Старое зеркало, немного пожелтевшее от времени висело над комодом.
Магрифа сидела за столом на кухне и иногда поглядывала в комнату: на комод, шкатулки, письма, что лежали в шкатулках и… зеркало.
«Какое ты старое! Прошло столько лет, как я смотрелась в тебя, молодая и красивая, надевая себе на голову шляпку-тюбетейку с чёрной вуалью и поправляя волосы. Красивая брошь с синими цветами была на моей блузке. Она всегда мне нравилась. Но вот куда она девалась?» – она сидела за столом и вспоминала свою молодость, когда она девушкой ходила в театр и играла роли… Роли женщин, проживших свою судьбу в жизни старой России, чеховских времён.
Занавеска на окне шевельнулась, и ветерок скользнул по кухне, где стоял белый шкаф для посуды и стол, на котором она обедала.
Ранет поклонился ей, когда она посмотрела на дерево, растущее под окном.
«Как давно всё было?!… Я не могу простить себя за то, что не сохранила тебя. Ты так и остался лежать на моей кровати, которая согревала нас в холодные вечера и тяжёлые дни. Маленький и крошечный сынок. Одна?!… Всю жизнь одна, в этих белёных стенах, с зарубцевавшимися ранами на сердце: и счастливые дни моей жизни, молодой и красивой девушки, и жизнь матери, потерявшей покой с твоею болезнью в зимние вечера.
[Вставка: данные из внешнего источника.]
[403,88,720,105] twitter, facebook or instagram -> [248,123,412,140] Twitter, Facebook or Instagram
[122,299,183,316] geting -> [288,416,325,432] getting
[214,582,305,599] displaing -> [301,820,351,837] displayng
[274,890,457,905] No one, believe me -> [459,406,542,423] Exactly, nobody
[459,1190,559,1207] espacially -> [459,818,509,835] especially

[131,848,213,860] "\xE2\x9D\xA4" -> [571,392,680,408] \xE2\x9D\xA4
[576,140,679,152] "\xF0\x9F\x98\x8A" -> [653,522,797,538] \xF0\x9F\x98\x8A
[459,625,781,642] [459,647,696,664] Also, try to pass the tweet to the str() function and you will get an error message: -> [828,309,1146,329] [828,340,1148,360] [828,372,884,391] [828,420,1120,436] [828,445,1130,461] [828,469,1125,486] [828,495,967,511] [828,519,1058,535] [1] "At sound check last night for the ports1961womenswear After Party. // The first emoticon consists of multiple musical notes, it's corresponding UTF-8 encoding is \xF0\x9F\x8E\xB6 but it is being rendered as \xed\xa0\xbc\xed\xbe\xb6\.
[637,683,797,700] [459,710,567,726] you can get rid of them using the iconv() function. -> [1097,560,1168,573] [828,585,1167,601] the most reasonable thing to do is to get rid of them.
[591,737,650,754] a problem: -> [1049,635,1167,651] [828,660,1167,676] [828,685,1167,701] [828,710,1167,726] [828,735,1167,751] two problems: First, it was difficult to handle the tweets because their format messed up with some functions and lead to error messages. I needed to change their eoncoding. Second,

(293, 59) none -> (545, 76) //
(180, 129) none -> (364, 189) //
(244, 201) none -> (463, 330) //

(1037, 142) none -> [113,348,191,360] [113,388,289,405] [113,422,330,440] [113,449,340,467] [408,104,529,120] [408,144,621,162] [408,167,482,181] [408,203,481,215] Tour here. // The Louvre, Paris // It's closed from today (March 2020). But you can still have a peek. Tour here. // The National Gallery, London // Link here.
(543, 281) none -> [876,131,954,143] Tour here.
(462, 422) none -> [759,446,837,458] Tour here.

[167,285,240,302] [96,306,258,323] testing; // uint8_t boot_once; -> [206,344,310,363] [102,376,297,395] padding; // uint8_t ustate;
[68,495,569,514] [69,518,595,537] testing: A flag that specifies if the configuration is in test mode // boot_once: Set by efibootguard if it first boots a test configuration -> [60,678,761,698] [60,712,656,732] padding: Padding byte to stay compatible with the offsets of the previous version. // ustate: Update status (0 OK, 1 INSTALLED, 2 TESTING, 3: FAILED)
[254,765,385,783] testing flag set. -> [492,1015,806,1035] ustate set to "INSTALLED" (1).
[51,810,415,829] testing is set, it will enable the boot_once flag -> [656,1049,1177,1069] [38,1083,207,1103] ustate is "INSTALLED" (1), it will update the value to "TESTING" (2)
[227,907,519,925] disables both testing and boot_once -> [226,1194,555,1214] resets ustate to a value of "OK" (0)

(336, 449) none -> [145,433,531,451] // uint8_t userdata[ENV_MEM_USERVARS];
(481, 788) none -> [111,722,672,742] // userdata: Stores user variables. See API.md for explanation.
И разглядывающей себя в зеркало на стене, пожелтевшее от моих слёз и слёз и дум тех людей, что жили рядом со мною все эти годы», – вспоминала Магрифа о своём сыне и жизни в доме, где жила сейчас, и слёзы закапали на клеёнку рядом с чашкой остывшего чая.
Город просыпался. На улице опускалась небольшая пыль, поднятая колёсами машин. Воробьи чирикали, а акация, росшая в огороде, распустила свои жёлтые цветки и помахивала ветками под ветерком.